I love exercise programming.
It's probably one of my favorite past-times tbh.
I geek the f*** out on it.
My background is in Kinesiology and have been coaching at home, in gym, all over, for 15 years.
For fat loss, exercise is 20% of the equation.
For building muscle, it's about 60% of the equation.
For overall health, it's 100% nutrition and 100% training.
For all of the above training side of the equation, there is an optimal amount of exercise you'll need.
You see, your body adapts to the stressors you put upon it.
But if you put too much, you'll see zero results or even worse, start back tracking.
And let me clarify, the exercise I'm talking about here is one that you're pushing at a rate of perceived exercise of 7 or more out of 10 for 45-75min.

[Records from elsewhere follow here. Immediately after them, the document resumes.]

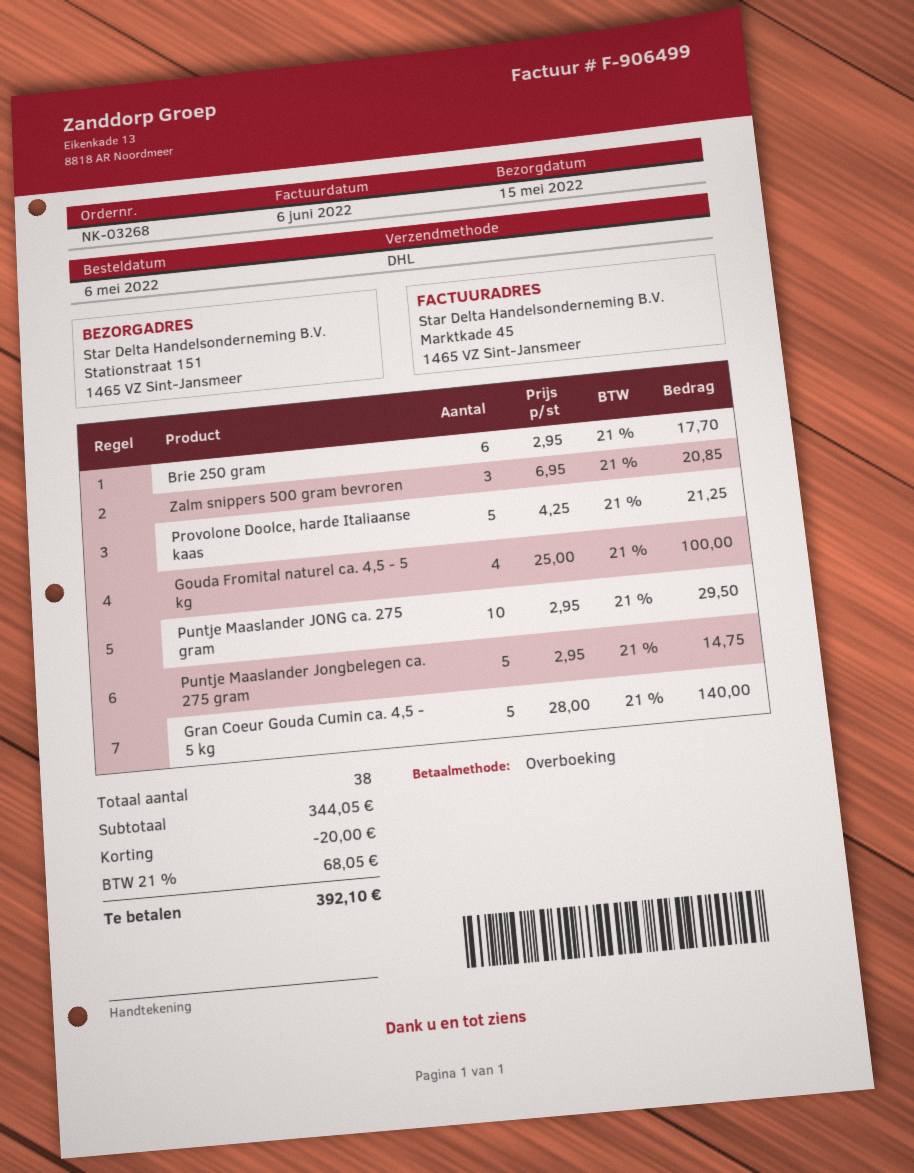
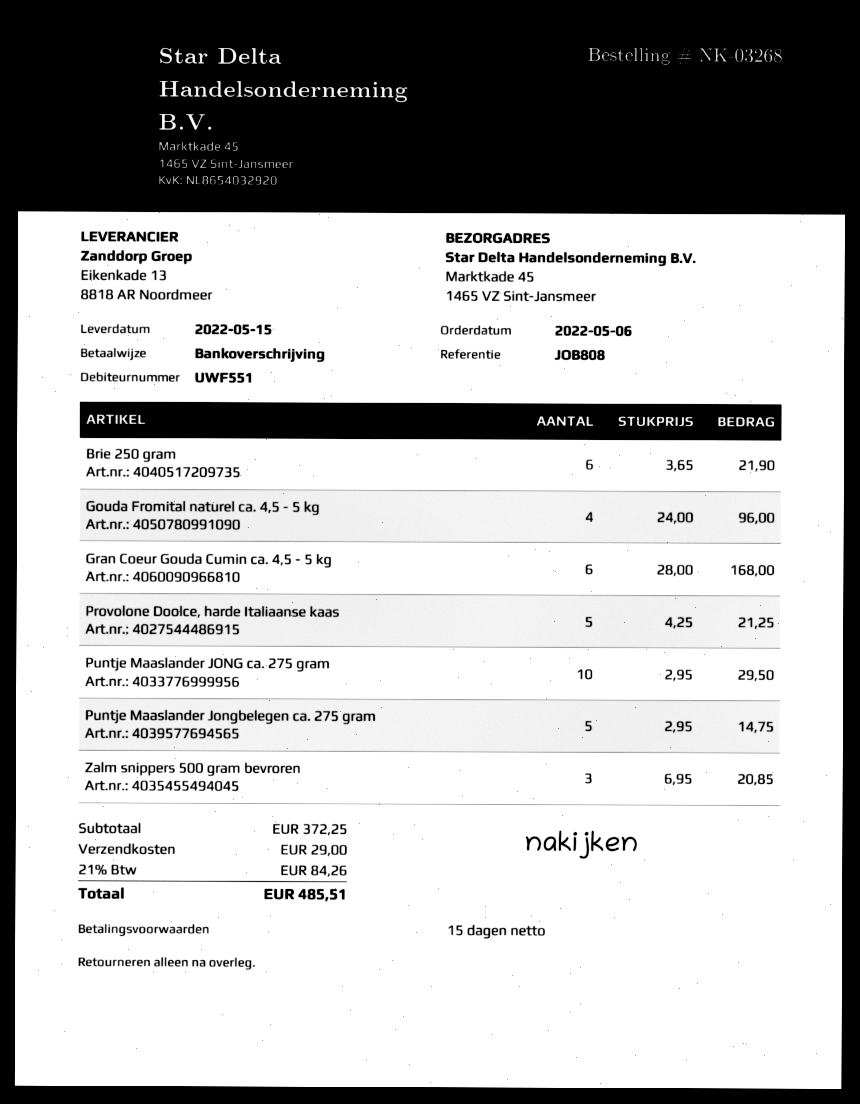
ship to: Stationstraat 151, 1465 VZ Sint-Jansmeer -> Marktkade 45, 1465 VZ Sint-Jansmeer
Brie 250 gram: 6 x 2.95 = 17.70 -> 6 x 3.65 = 21.90
Gouda Fromital naturel ca. 4,5 - 5 kg: 4 x 25.00 = 100.00 -> 4 x 24.00 = 96.00
Gran Coeur Gouda Cumin ca. 4,5 - 5 kg: 5 x 28.00 = 140.00 -> 6 x 28.00 = 168.00
subtotal: 344.05 -> 372.25
discount: 20.00 -> none
shipping: none -> 29.00
tax: 21% = 68.05 -> 21% = 84.26
total: 392.10 -> 485.51

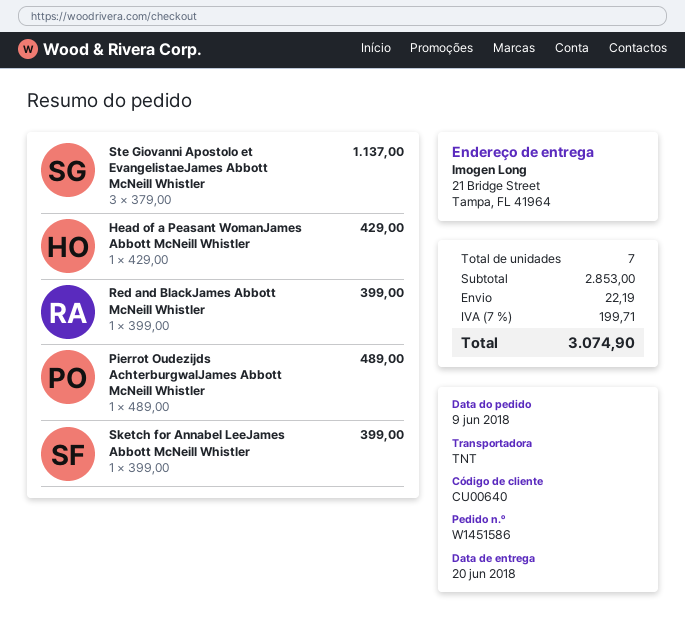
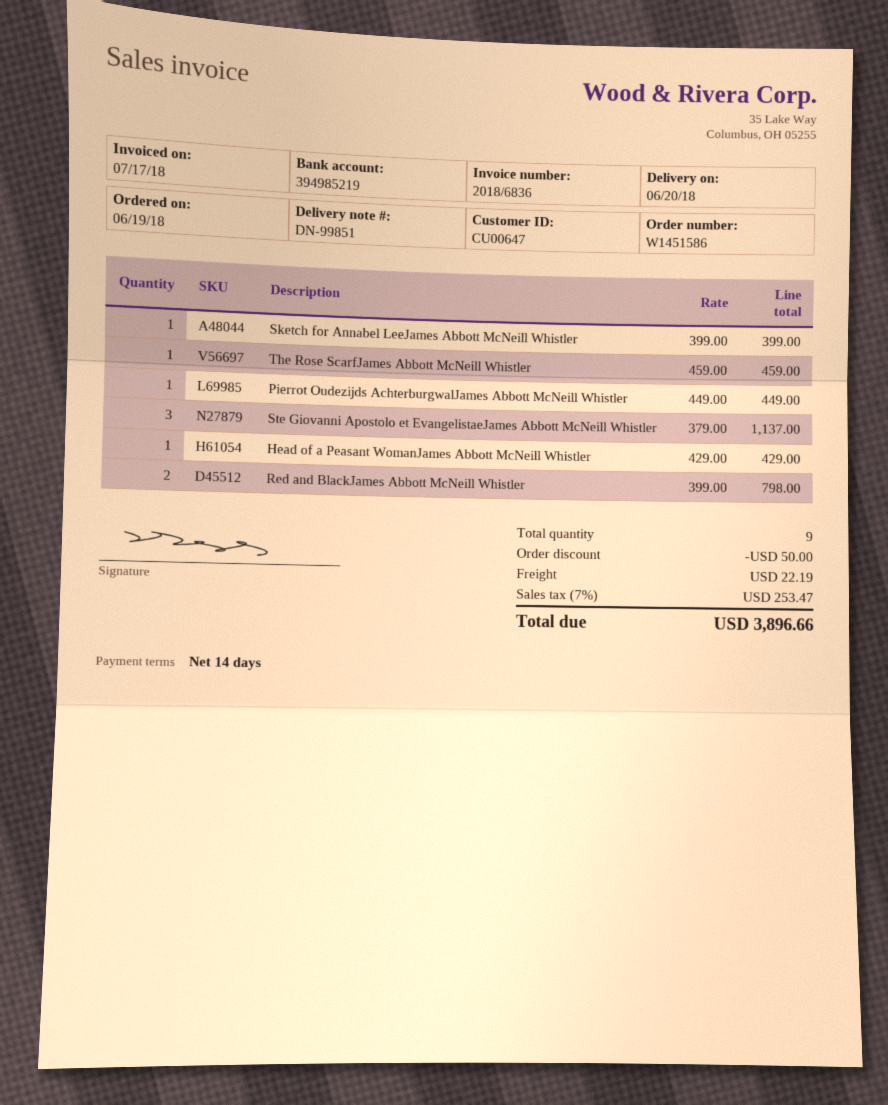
order date: 2018-06-09 -> 2018-06-19
customer number: CU00640 -> CU00647
Red and BlackJames Abbott McNeill Whistler: 1 x 399.00 = 399.00 -> 2 x 399.00 = 798.00
Pierrot Oudezijds AchterburgwalJames Abbott McNeill Whistler: 1 x 489.00 = 489.00 -> 1 x 449.00 = 449.00
The Rose ScarfJames Abbott McNeill Whistler: none -> 1 x 459.00 = 459.00
total quantity: 7 -> 9
discount: none -> 50.00
tax: 7% = 199.71 -> 7% = 253.47
total: 3074.90 -> 3896.66

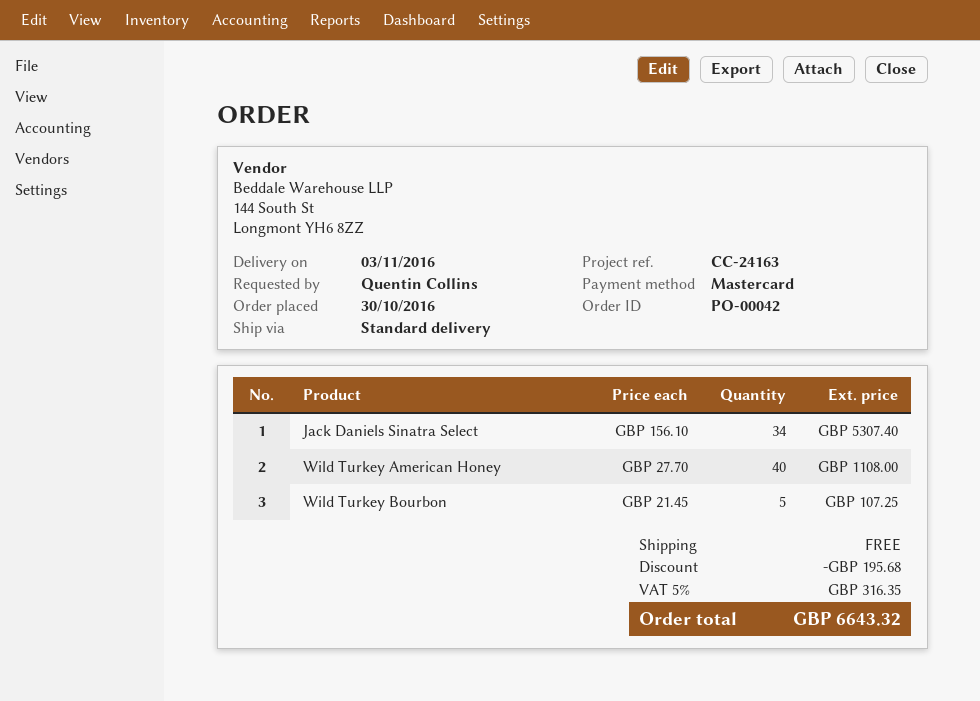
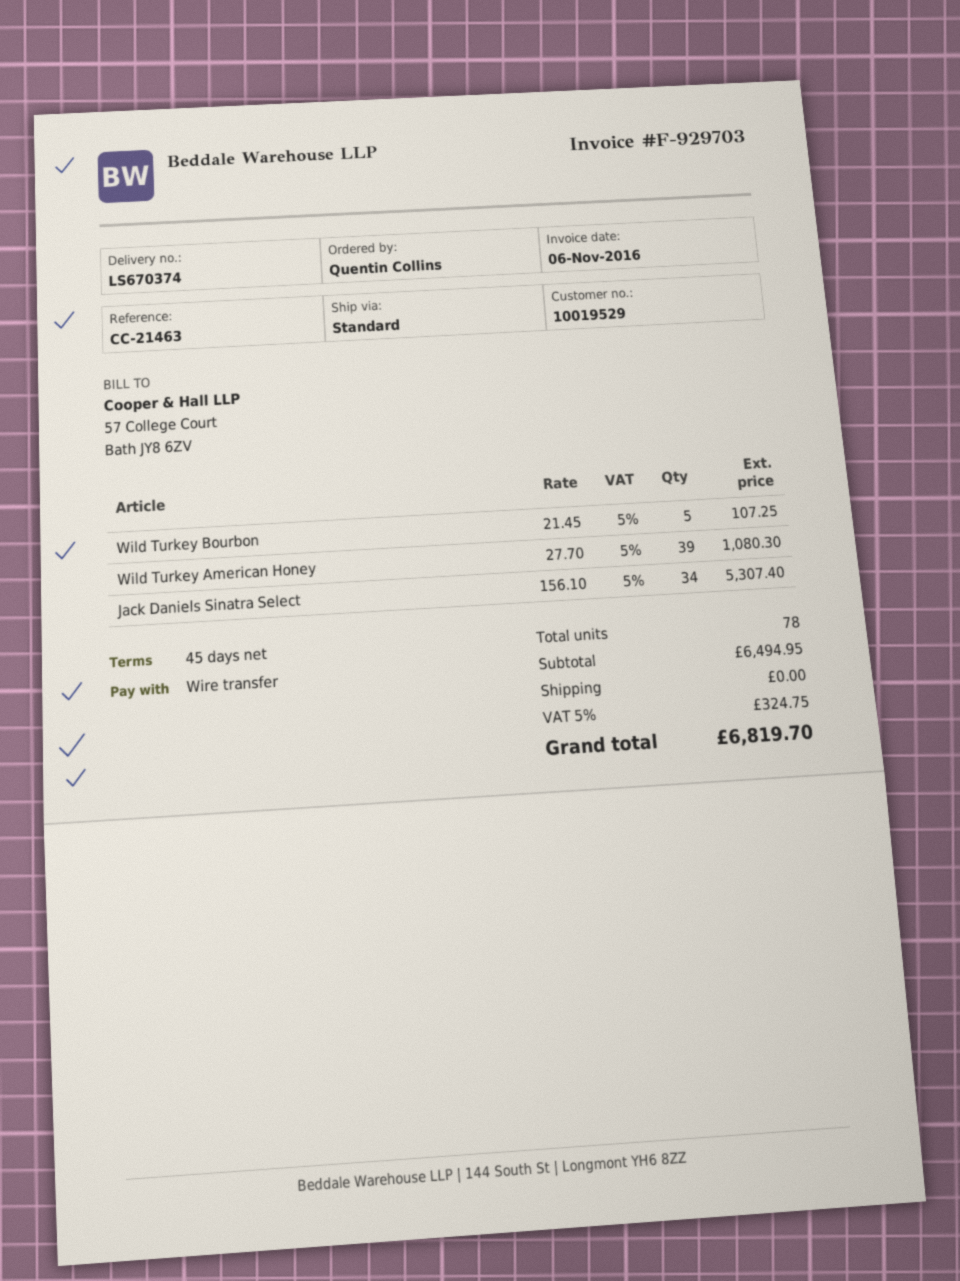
reference: CC-24163 -> CC-21463
payment method: Mastercard -> bank transfer
Wild Turkey American Honey: 40 x 27.70 = 1108.00 -> 39 x 27.70 = 1080.30
discount: 195.68 -> none
tax: 5% = 316.35 -> 5% = 324.75
total: 6643.32 -> 6819.70

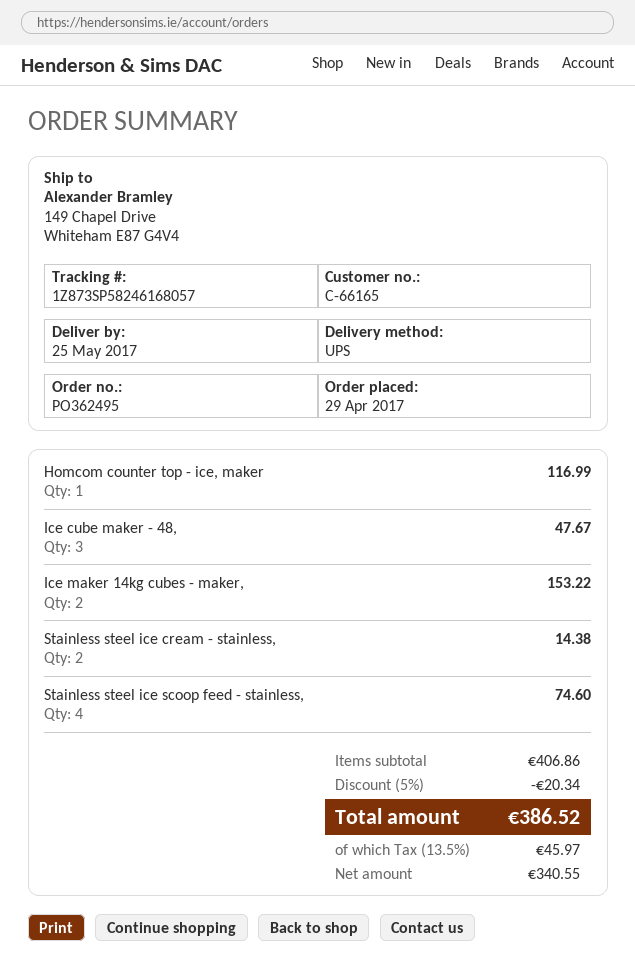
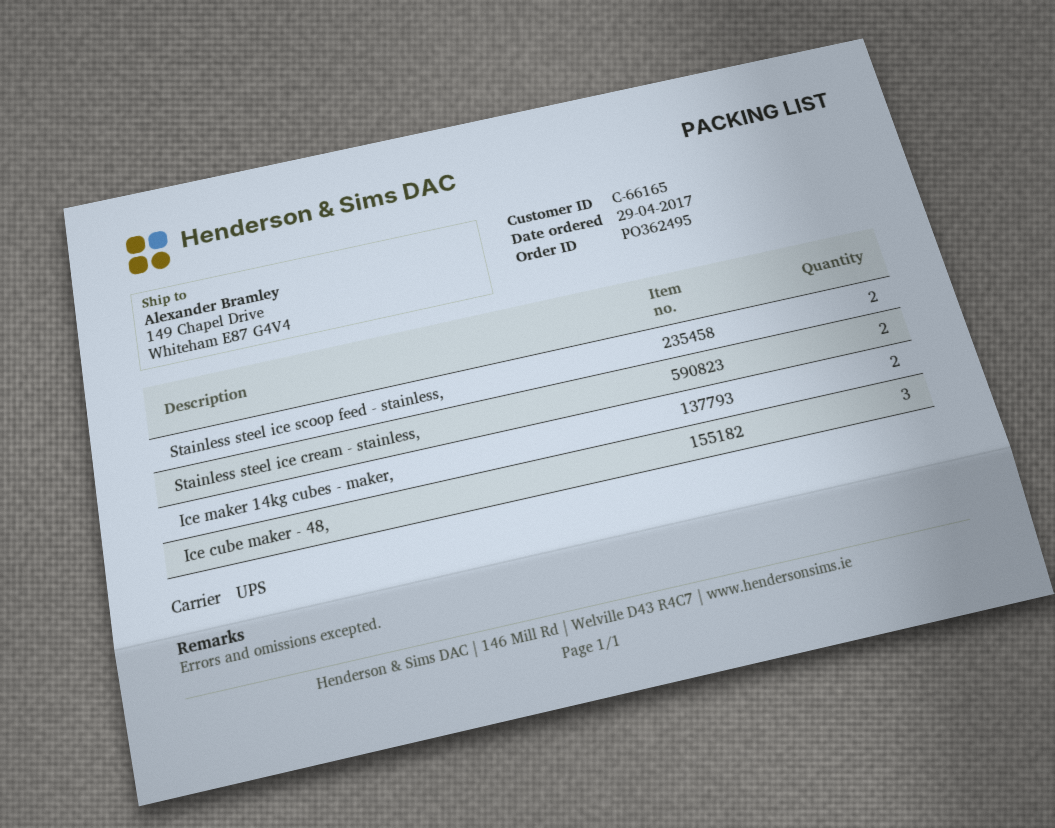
Homcom counter top - ice, maker: 1 -> none
Stainless steel ice scoop feed - stainless,: 4 -> 2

10/10 = i'm about to pass out and/or puke
1/10 = i'm not doing anything
✅ Exercise boosts your mommy metabolism
✅ Helps optimize your hormones
✅ Regulates blood glucose levels
✅ Promotes insulin sensitivity
✅ Build or maintain lean muscle mass
✅ Increase bone density
✅ A ton more those are just off the top of my head
So if we exercise more, doesn't that mean more of these results above?
Nope.
There are several reasons for this, and I'm going to take you thru each one.
Law of diminishing returns - there's an optimal amount of exercise your body needs to create an adaptation (increased metabolism, muscle, decreased cortisol, etc). Any less, you won't create the optimal stimulus. Any more, you'll see less and less adaption.
Recovery must be DOUBLE the exercise stimulus - recovery is your body's ability to restore itself and adapt between bouts of exercise. Even if your training and nutrition are perfect, if you're not recovering you WILL NOT see results. If we're working out more than 4x/week, it's just giving our body more things to have to recover from. We call this "junk volume."
Spiked ghrelin and leptin levels - exercise stimulates ghrelin (the hunger hormone). As you exercise more, the more then hormone spikes. Leptin (fat storing hormone) will become low with too little recovery.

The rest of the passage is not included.